Bayou Volume One Bayou can be read on the web at Zudacomics.com.
Jun
22
2009
A story of idealogical differences– a review of Phonogram: The Singles Club #3Posted by Scott Cederlund in Review, comics
The stories in The Singles Club take place in a single night but each issue centers on a different character. While the spotlight in the first two issues have been on new characters, issue #3 gives us two familiar characters from the first series, David Kohl and Emily Aster, the “hero” and “accomplice” from Rue Brittania. Neither of them are very nice but David seems to have grown up or, at the least, mellowed out a bit from the first series. Emily, however, appears to be just the same– a self centered witch (both literally and figuratively) who is only on the lookout for what she thinks is a good time. Usually that means hurting someone and she sets her sight in this issue on our DJ Seth, who she’s had “idealogical differences” with in the past.

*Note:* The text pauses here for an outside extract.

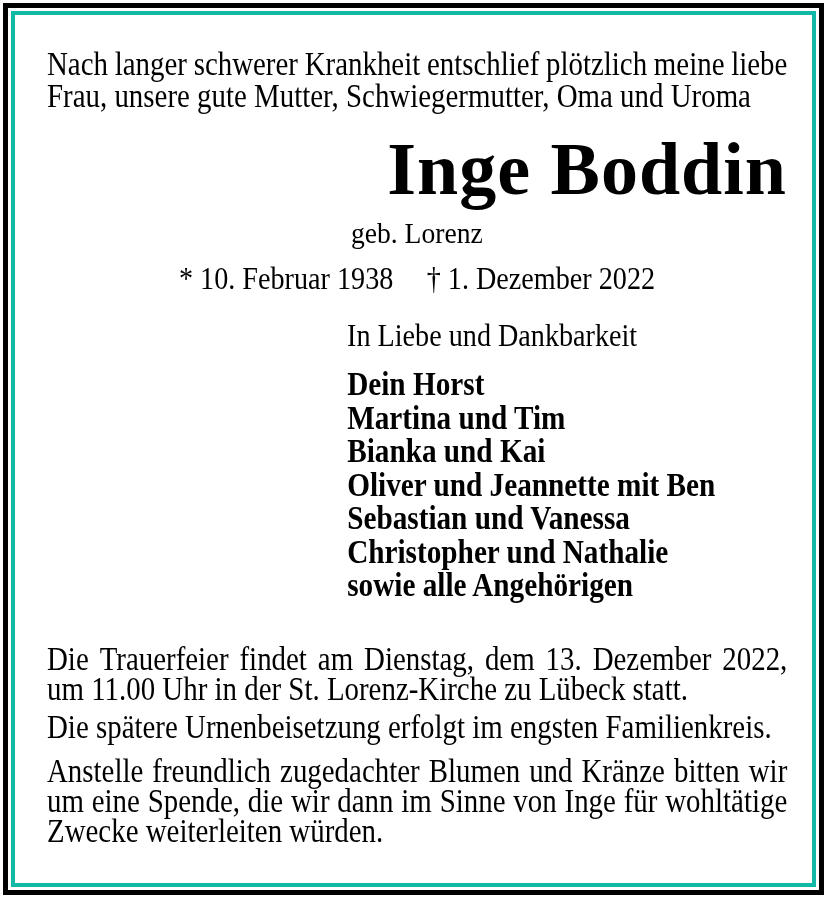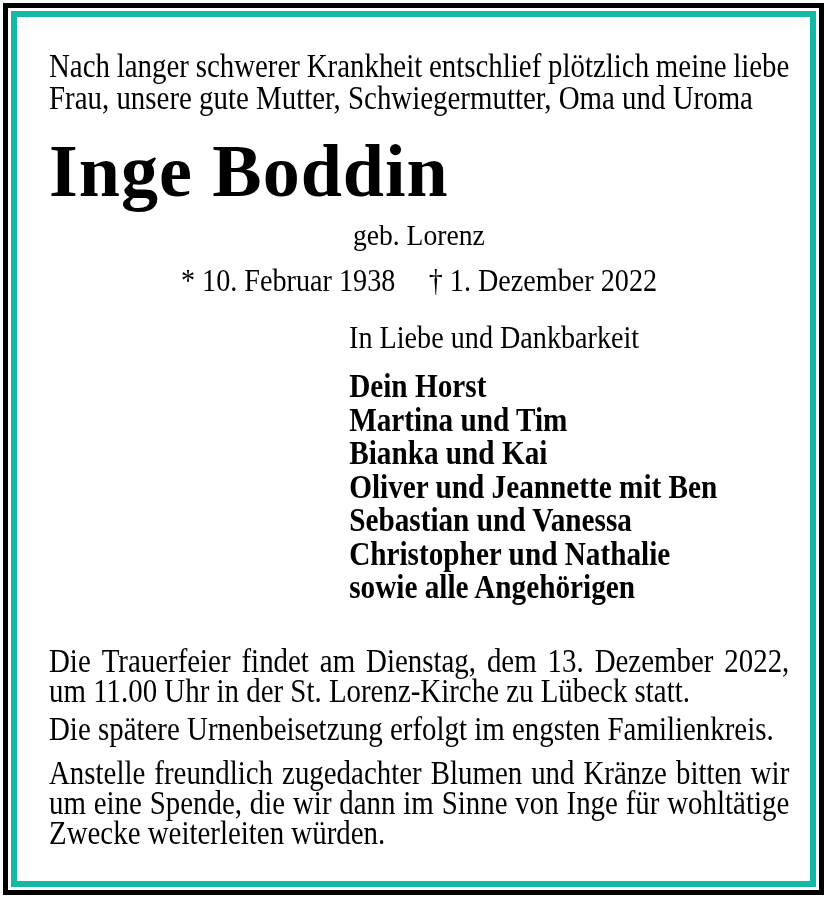"Nach" .frame-inner { border: 6px solid #14b8a6 -> 4px solid #14b8a6 }
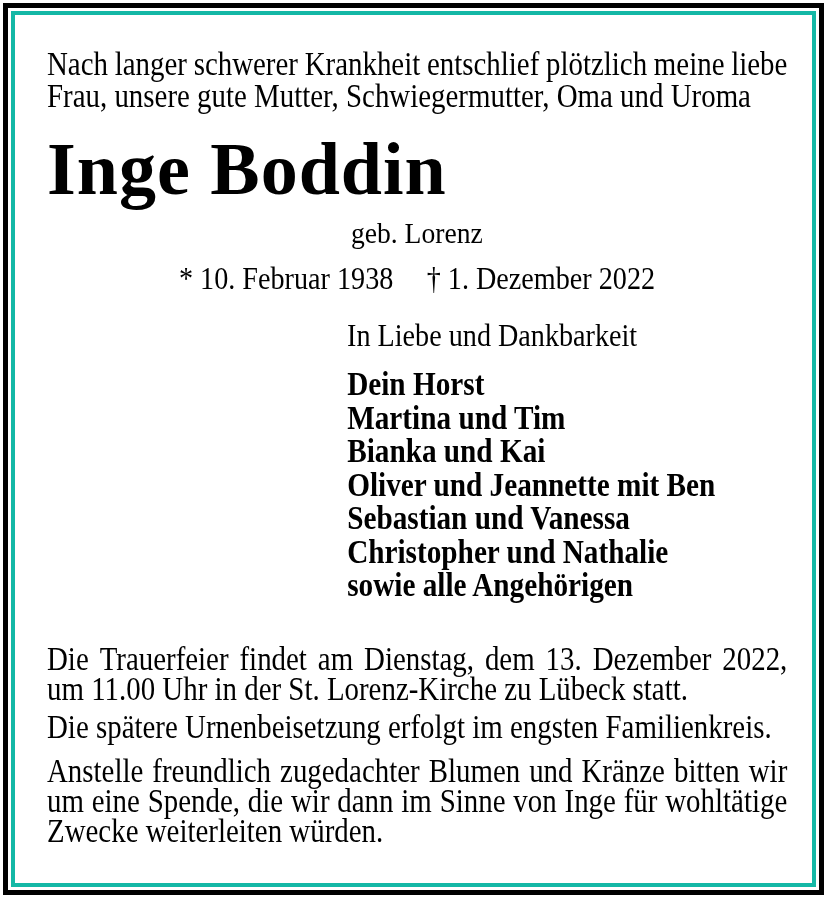"Inge Boddin" .deceased-name { text-align: left -> right }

Those differences are that Emily thought his girlfriend should have slept with her and Seth didn’t. That’s just how Emily is. Or is it? In The Singles Club, the past exists as ghosts more than as memories. For a night with “no magic,” some strange voodoo is happening that’s bringing back past lovers and past selves. The past is haunting this club and making the people in the club confront people who aren’t and can’t be there. In Emily’s case, she has a discussion with herself; or at least a discussion with Clair, the person she used to be before Emily cast he into some repressed limbo. Looking in a mirror, proper and stylish Emily sees Claire, with her sunken-in eyes, her auburn brown hair and the scars running up and down her arm. This is the person Emily was and, just maybe, it’ll be the person she’ll be again some day after a moment of weakness. Through the mirror, Claire tells Emily, “One day, I’m going to come back. And you won’t be able to stop me.” We’re never really done with the past, are we?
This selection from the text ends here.